*** Block opens ***

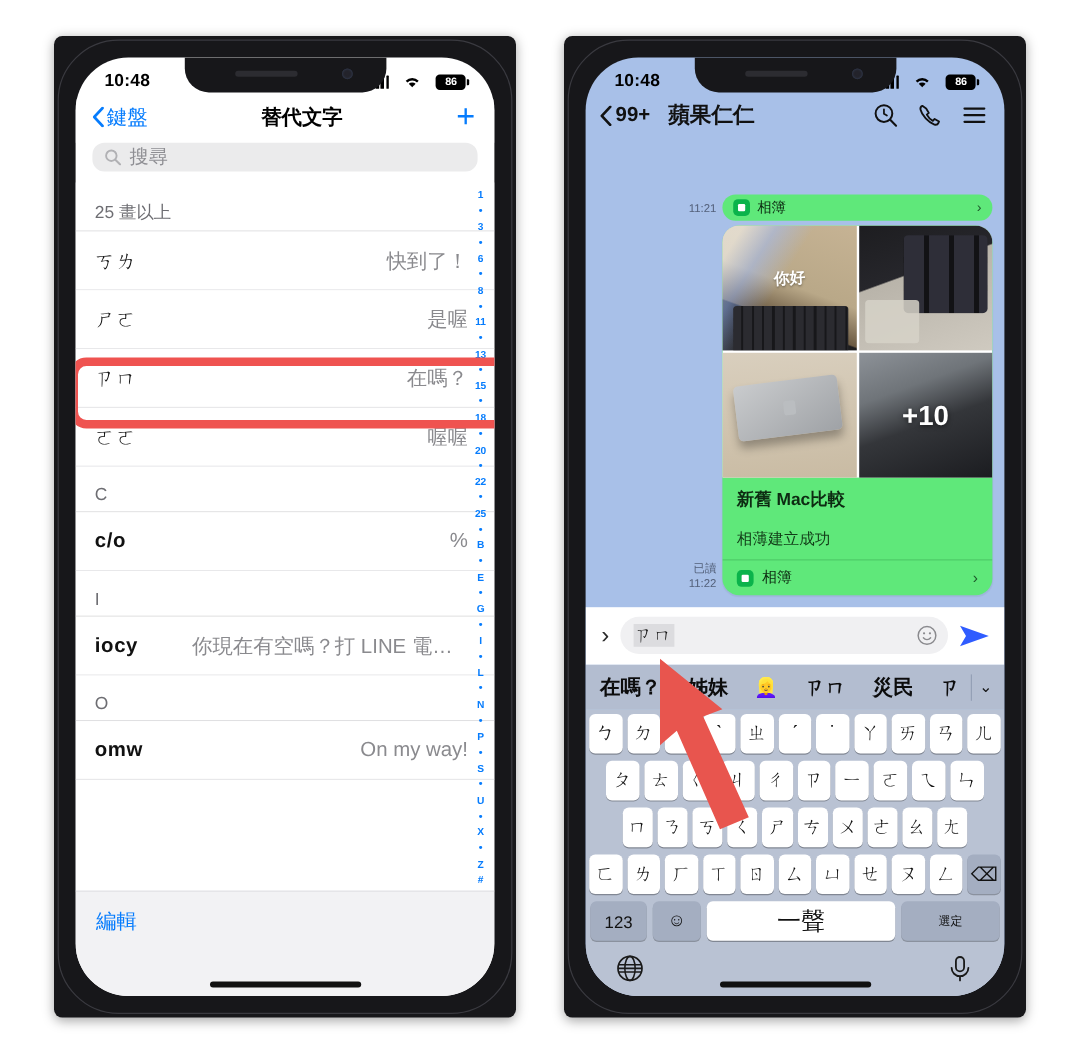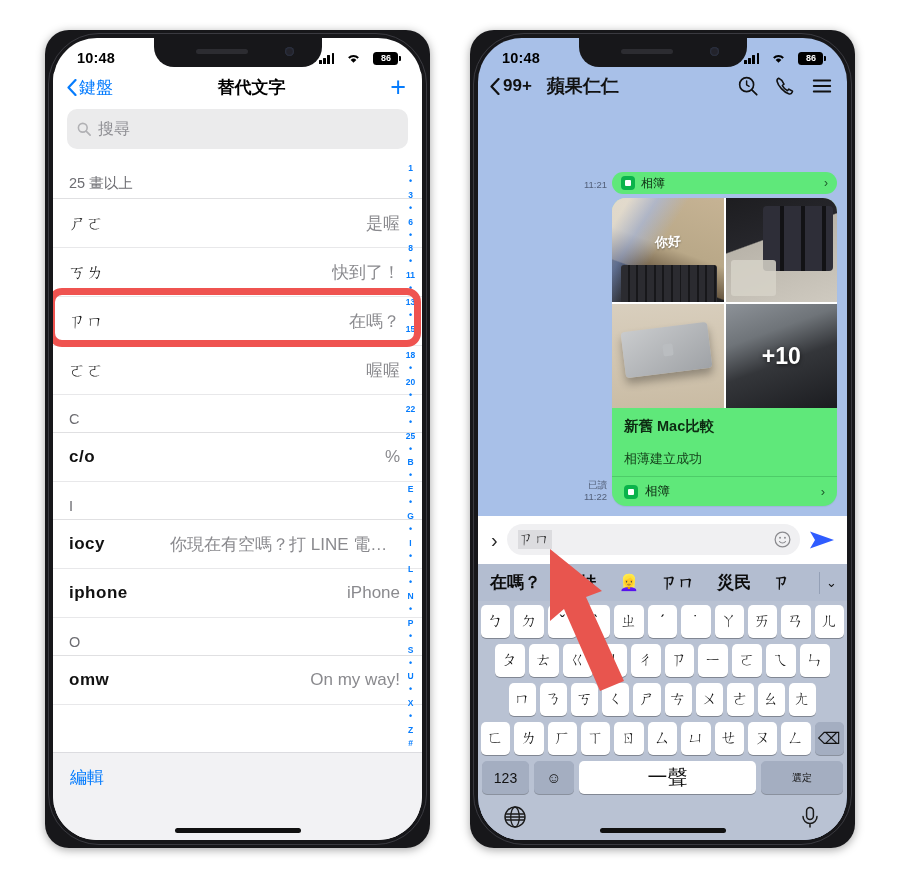--- a/index.html
+++ b/index.html
@@ -16,9 +16,9 @@
   .phone {
     position: absolute;
     background: #17171a;
-    border-radius: 24px;
+    border-radius: 7px;
     box-shadow: 0 2px 10px rgba(0,0,0,.35);
-    padding: 8px;
+    padding: 18px;
   }
   .phone::after{
     content:""; position:absolute; inset:3px; border-radius:51px;

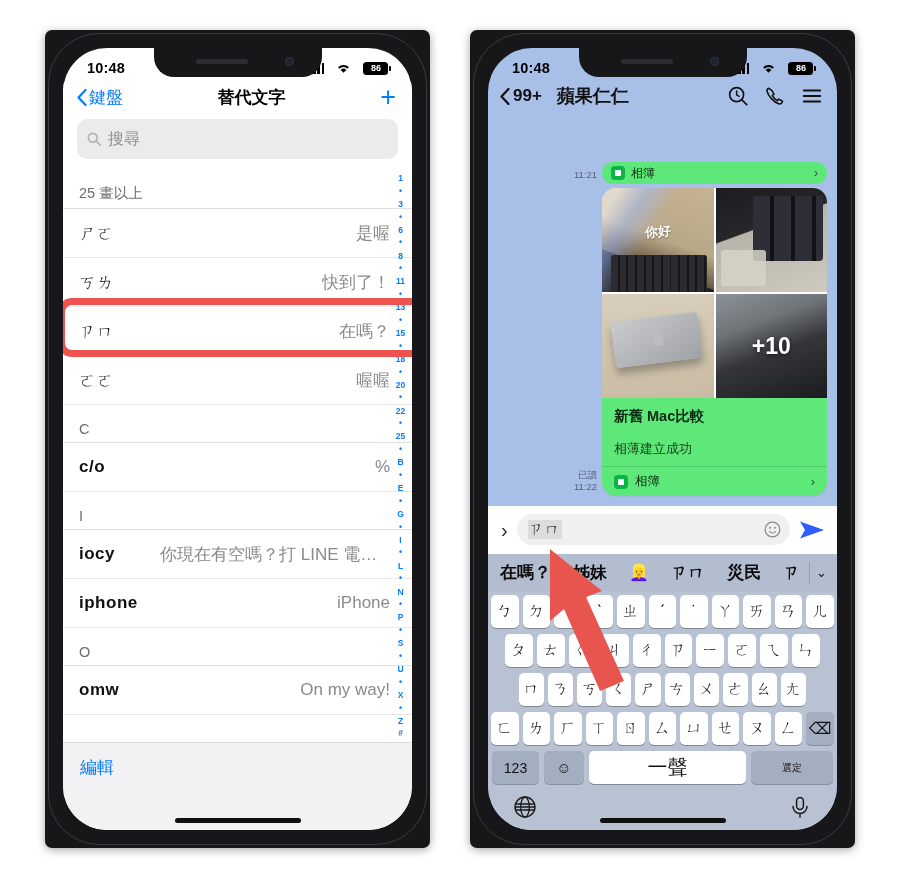--- a/index.html
+++ b/index.html
@@ -84,7 +84,7 @@
 
   .searchbar{ padding:0 14px 9px;}
   .search-field{
-    background:#ebebec; border-radius:10px; height:40px;
+    background:#ebebec; border-radius:10px; height:24px;
     display:flex; align-items:center; gap:7px; padding:0 10px;
     color:#8e8e93; font-size:16px;
   }

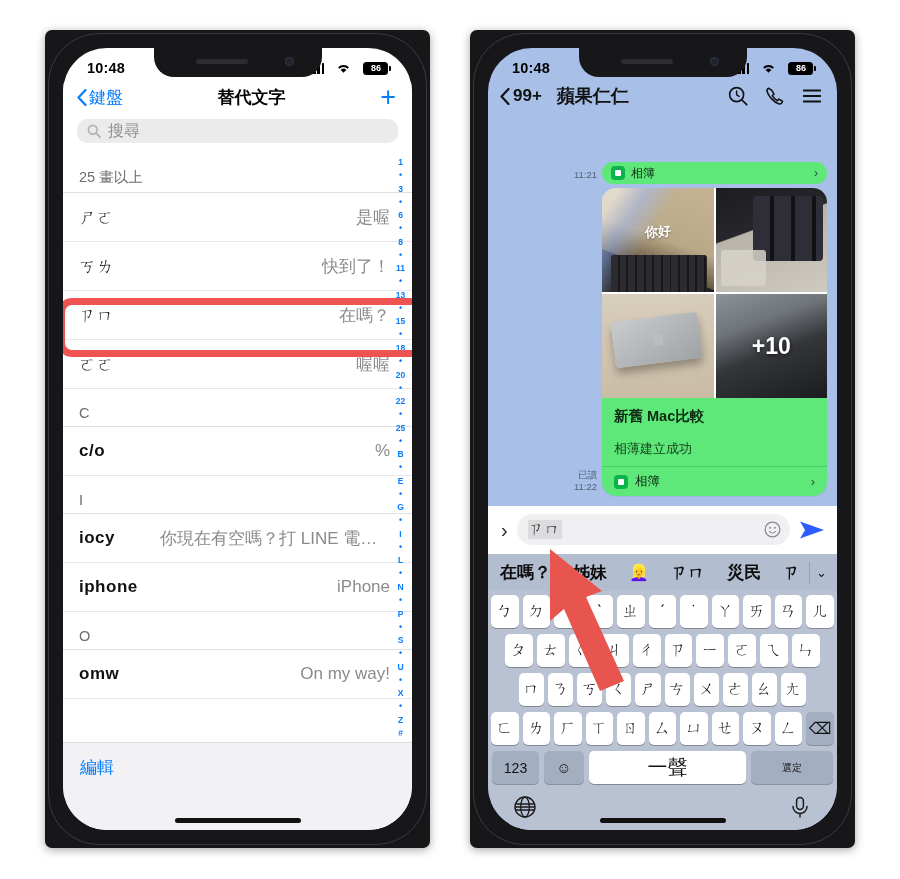--- a/index.html
+++ b/index.html
@@ -300,12 +300,12 @@
 
         <div class="grp-hdr">25 畫以上</div>
         <div class="row">
+          <span class="shortcut">ㄎㄌ</span>
+          <span class="phrase">快到了！</span>
+        </div>
+        <div class="row">
           <span class="shortcut">ㄕㄛ</span>
           <span class="phrase">是喔</span>
-        </div>
-        <div class="row">
-          <span class="shortcut">ㄎㄌ</span>
-          <span class="phrase">快到了！</span>
         </div>
         <div class="row">
           <span class="shortcut">ㄗㄇ</span>

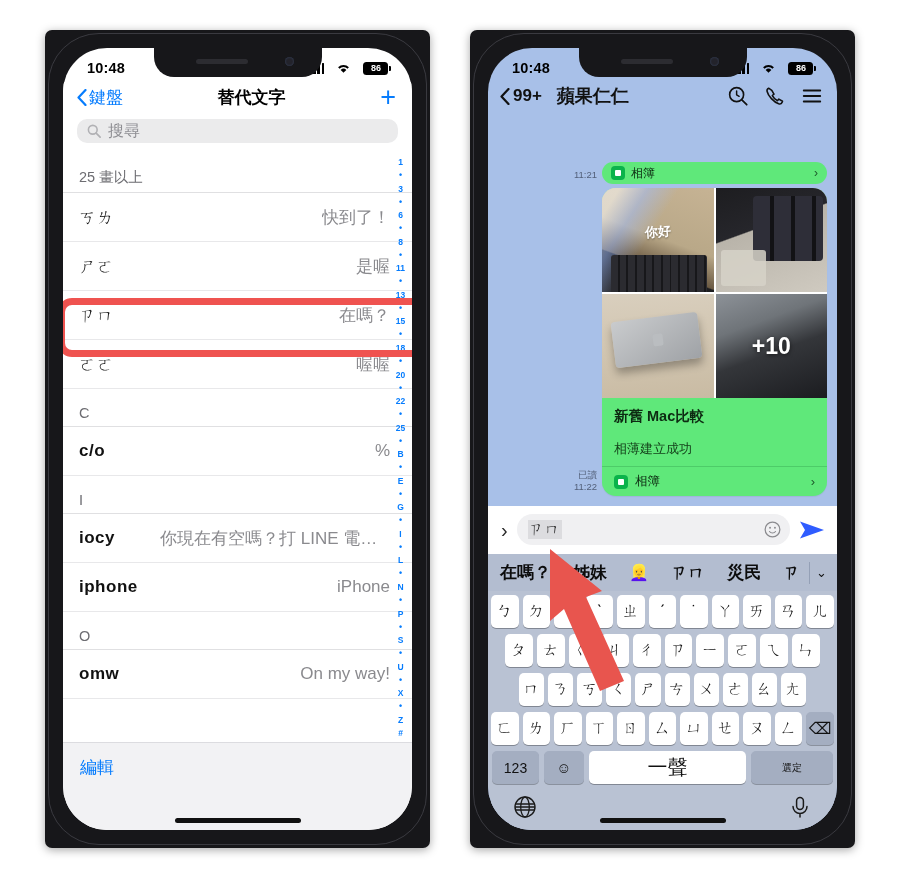--- a/index.html
+++ b/index.html
@@ -327,10 +327,6 @@
           <span class="shortcut">iocy</span>
           <span class="phrase">你現在有空嗎？打 LINE 電話給你…</span>
         </div>
-        <div class="row en">
-          <span class="shortcut">iphone</span>
-          <span class="phrase">iPhone</span>
-        </div>
 
         <div class="grp-hdr">O</div>
         <div class="row en">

*** Block closes ***

* Action item *
Reproduce every record word for word. The copy must contain no pictures.

* The completed task *
--- a/index.html
+++ b/index.html
@@ -16,9 +16,9 @@
   .phone {
     position: absolute;
     background: #17171a;
-    border-radius: 24px;
+    border-radius: 7px;
     box-shadow: 0 2px 10px rgba(0,0,0,.35);
-    padding: 8px;
+    padding: 18px;
   }
   .phone::after{
     content:""; position:absolute; inset:3px; border-radius:51px;

--- a/index.html
+++ b/index.html
@@ -84,7 +84,7 @@
 
   .searchbar{ padding:0 14px 9px;}
   .search-field{
-    background:#ebebec; border-radius:10px; height:40px;
+    background:#ebebec; border-radius:10px; height:24px;
     display:flex; align-items:center; gap:7px; padding:0 10px;
     color:#8e8e93; font-size:16px;
   }

--- a/index.html
+++ b/index.html
@@ -300,12 +300,12 @@
 
         <div class="grp-hdr">25 畫以上</div>
         <div class="row">
+          <span class="shortcut">ㄎㄌ</span>
+          <span class="phrase">快到了！</span>
+        </div>
+        <div class="row">
           <span class="shortcut">ㄕㄛ</span>
           <span class="phrase">是喔</span>
-        </div>
-        <div class="row">
-          <span class="shortcut">ㄎㄌ</span>
-          <span class="phrase">快到了！</span>
         </div>
         <div class="row">
           <span class="shortcut">ㄗㄇ</span>

--- a/index.html
+++ b/index.html
@@ -327,10 +327,6 @@
           <span class="shortcut">iocy</span>
           <span class="phrase">你現在有空嗎？打 LINE 電話給你…</span>
         </div>
-        <div class="row en">
-          <span class="shortcut">iphone</span>
-          <span class="phrase">iPhone</span>
-        </div>
 
         <div class="grp-hdr">O</div>
         <div class="row en">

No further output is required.